In jedem Fall besteht China heute mit Nachdruck auf einer multipolaren Weltordnung und widersetzt sich in den meisten internationalen Konflikten dem unipolaren Ansatz der USA und der westlichen Staaten. Die USA stellen heute die einzige ernsthafte Bedrohung für Chinas Sicherheit dar: Die US-Marine im Pazifik kann jederzeit eine Blockade entlang der gesamten chinesischen Küste errichten und damit die völlig vom Ausland abhängige chinesische Wirtschaft sofort zum Erliegen bringen. Damit verbunden sind die Spannungen um Taiwan, einen mächtigen, sich rasch entwickelnden Staat mit chinesischer Bevölkerung, der aber eine rein atlantisch orientierte, in die liberale Welt integrierte Gesellschaft ist. Im Modell einer multipolaren Weltordnung wird China die Rolle des pazifischen Pols zugewiesen: eine Art Kompromiss zwischen dem Weltmarkt, auf dem China heute existiert und sich entwickelt und auf den es einen Großteil seiner Industriegüter liefert, und der völligen Isolation. Dies entspricht weitgehend der Strategie Chinas, sein wirtschaftliches und technologisches Potenzial zu maximieren, bevor es zum unvermeidlichen Zusammenstoß mit den Vereinigten Staaten kommt.
Chinas Rolle im Modell einer multipolaren Welt
In den Beziehungen zwischen Russland und China gibt es eine Reihe von Problemen, die die Konsolidierung der Bemühungen um den Aufbau einer multipolaren Struktur behindern könnten. Eines davon ist die demografische Expansion der Chinesen in die dünn besiedelten Gebiete Sibiriens, die die soziale Struktur der russischen Gesellschaft radikal zu verändern droht und eine direkte Bedrohung für ihre Sicherheit darstellt. Die strikte Kontrolle der Migrationsströme nach Norden durch die chinesischen Behörden sollte eine notwendige Voraussetzung für eine ausgewogene Partnerschaft sein. Das zweite Problem ist Chinas Einfluss in Zentralasien, einer strategisch wichtigen Region in der Nähe Russlands, die reich an natürlichen Ressourcen ist, über riesige Gebiete verfügt, aber relativ dünn besiedelt ist. Beide Tendenzen verletzen ein wichtiges Prinzip der Multipolarität: die Organisation des Raumes entlang der Nord-Süd-Achse und nicht umgekehrt.
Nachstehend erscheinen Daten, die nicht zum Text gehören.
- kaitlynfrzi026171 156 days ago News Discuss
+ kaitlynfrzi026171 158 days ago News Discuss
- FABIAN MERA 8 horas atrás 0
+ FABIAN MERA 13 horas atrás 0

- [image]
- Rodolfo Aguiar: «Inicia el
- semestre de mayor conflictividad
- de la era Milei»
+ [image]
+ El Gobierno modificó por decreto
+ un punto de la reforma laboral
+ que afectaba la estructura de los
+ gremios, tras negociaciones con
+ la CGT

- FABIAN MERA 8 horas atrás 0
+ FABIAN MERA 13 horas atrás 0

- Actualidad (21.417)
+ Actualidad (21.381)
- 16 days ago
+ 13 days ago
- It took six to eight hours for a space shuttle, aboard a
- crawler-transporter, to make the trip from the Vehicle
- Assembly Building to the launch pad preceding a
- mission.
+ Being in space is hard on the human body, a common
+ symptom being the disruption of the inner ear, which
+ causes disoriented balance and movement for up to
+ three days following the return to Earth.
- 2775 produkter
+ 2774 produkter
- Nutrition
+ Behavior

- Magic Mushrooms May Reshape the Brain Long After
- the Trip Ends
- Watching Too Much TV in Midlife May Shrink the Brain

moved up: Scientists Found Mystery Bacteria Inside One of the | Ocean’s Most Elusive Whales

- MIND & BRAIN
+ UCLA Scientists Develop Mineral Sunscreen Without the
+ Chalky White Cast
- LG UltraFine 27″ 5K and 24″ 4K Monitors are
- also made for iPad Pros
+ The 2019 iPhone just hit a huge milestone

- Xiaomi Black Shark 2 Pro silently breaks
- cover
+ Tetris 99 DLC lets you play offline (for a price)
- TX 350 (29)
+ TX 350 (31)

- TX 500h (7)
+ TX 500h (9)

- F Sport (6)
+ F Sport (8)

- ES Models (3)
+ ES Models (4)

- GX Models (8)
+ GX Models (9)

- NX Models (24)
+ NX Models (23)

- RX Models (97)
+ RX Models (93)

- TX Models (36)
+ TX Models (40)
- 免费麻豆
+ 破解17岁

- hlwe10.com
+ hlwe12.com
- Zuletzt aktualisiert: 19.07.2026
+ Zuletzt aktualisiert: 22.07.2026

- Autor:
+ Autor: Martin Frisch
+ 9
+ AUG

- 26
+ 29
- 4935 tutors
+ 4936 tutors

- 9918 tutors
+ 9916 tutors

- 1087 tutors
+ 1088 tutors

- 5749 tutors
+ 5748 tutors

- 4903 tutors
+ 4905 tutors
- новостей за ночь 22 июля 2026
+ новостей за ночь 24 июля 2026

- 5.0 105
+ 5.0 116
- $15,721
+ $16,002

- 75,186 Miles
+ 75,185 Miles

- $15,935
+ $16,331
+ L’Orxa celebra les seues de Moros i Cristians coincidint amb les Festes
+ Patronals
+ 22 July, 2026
Die Richtung, in die sich China aus guten Gründen entwickeln will, ist der Pazifik, der südlich von China liegt, und je stärker die strategische Präsenz Chinas in diesem Raum ist, desto stärker wird die multipolare Struktur sein. Die Stärkung der chinesischen Präsenz in dieser Region kollidiert direkt mit den strategischen Plänen der amerikanischen Welthegemonie, denn aus der Sicht der atlantischen Strategie ist die Sicherung der Kontrolle über die Weltmeere der Schlüssel für den gesamten strategischen Rahmen der Vereinigten Staaten. Vereinigten Staaten. Die Stationierung der US-Marine im Pazifik und die Errichtung strategischer Militärstützpunkte in seinen verschiedenen Teilen sowie im Indischen Ozean auf der Insel San Diego, die die Kontrolle über den maritimen Raum der gesamten Region ermöglichen, werden zum Hauptproblem auf dem Weg zur Neuordnung des Raumes dieser Region nach dem Modell einer multipolaren Weltordnung. Die Befreiung dieses Gebietes von den US-Militärstützpunkten kann daher als eine Aufgabe von globaler Bedeutung angesehen werden.